Task item → The answer must be an exact copy of the records, with every picture left out.

(Data for this task)

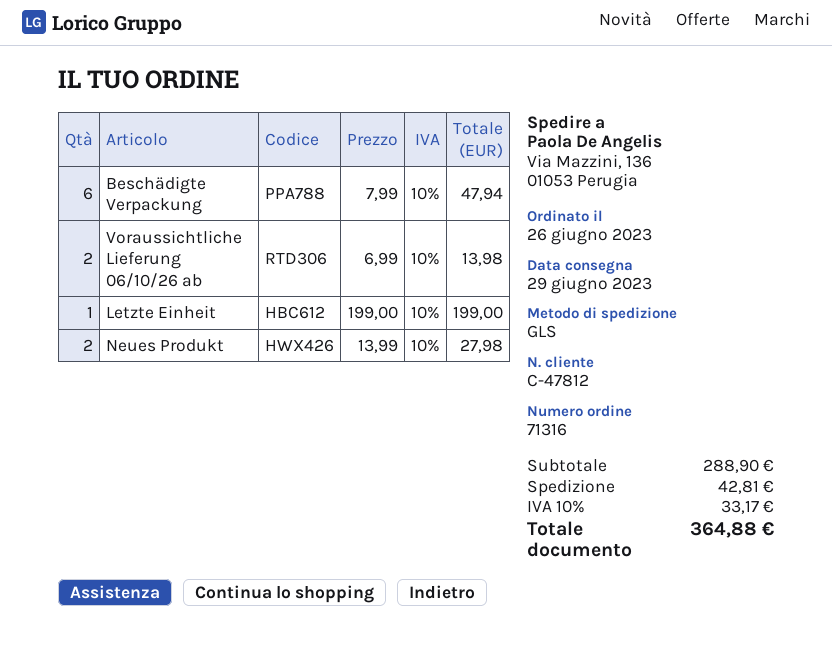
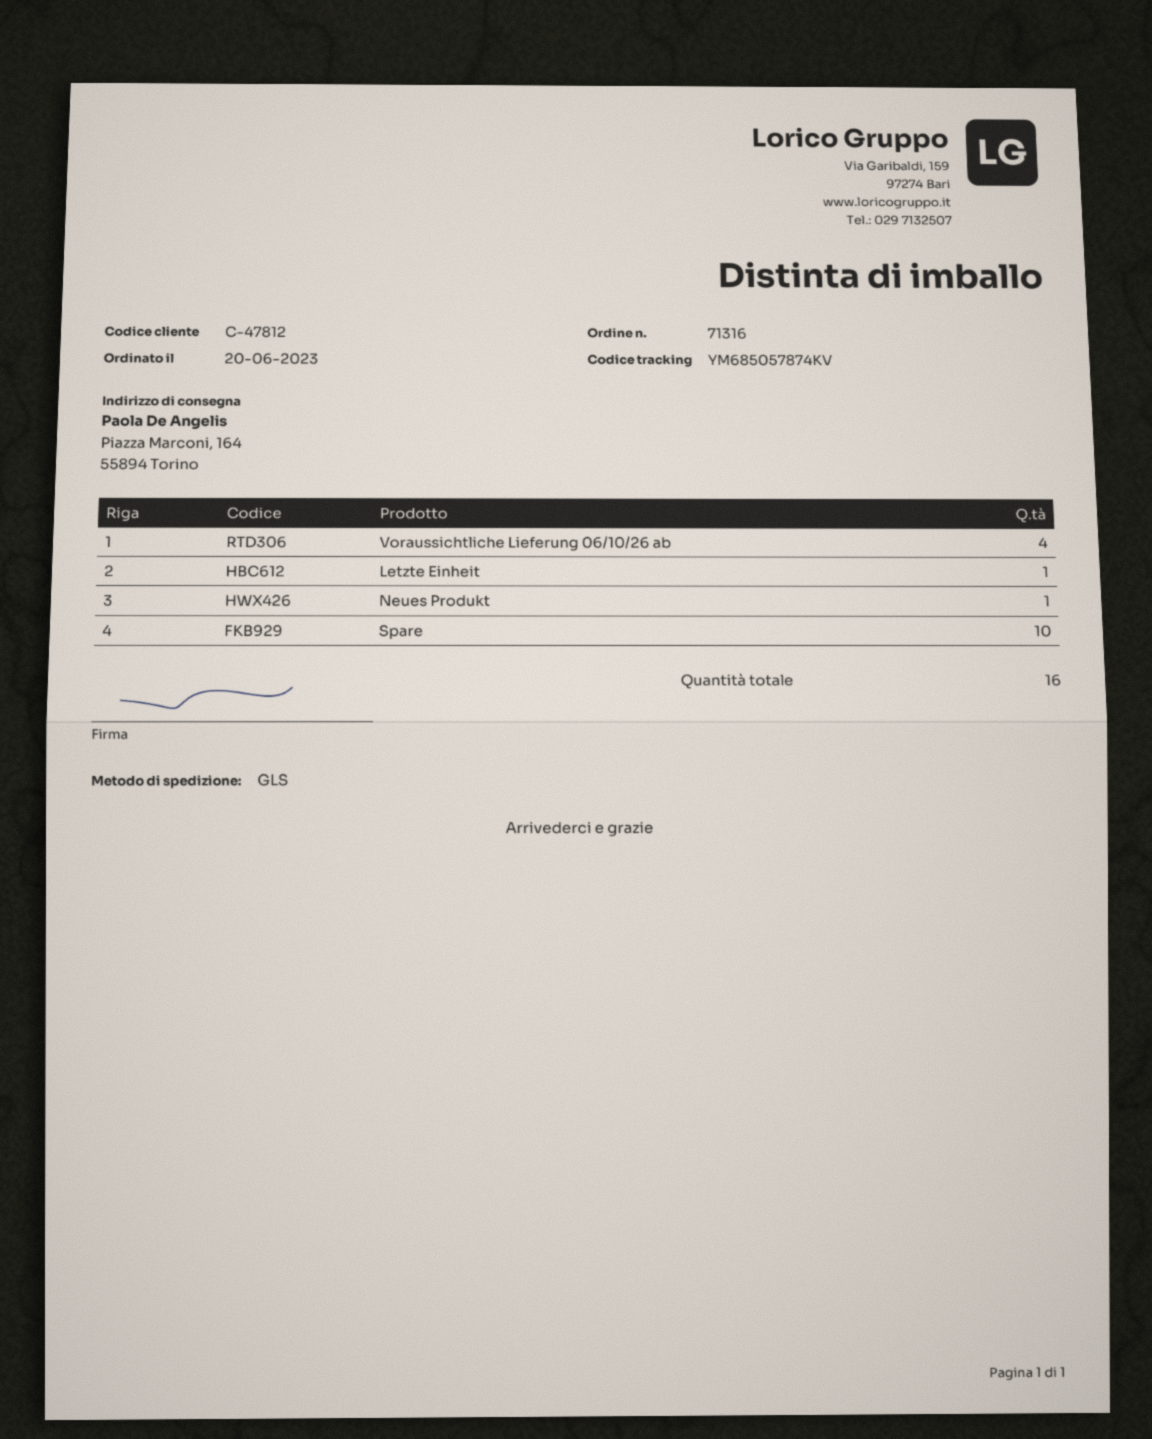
order date: 2023-06-26 -> 2023-06-20
ship to: Via Mazzini, 136, 01053 Perugia -> Piazza Marconi, 164, 55894 Torino
Beschädigte Verpackung: 6 -> none
Voraussichtliche Lieferung 06/10/26 ab: 2 -> 4
Neues Produkt: 2 -> 1
Spare: none -> 10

(End Data for this task)

Task response →
order date: 2023-06-26 -> 2023-06-20
ship to: Via Mazzini, 136, 01053 Perugia -> Piazza Marconi, 164, 55894 Torino
Beschädigte Verpackung: 6 -> none
Voraussichtliche Lieferung 06/10/26 ab: 2 -> 4
Neues Produkt: 2 -> 1
Spare: none -> 10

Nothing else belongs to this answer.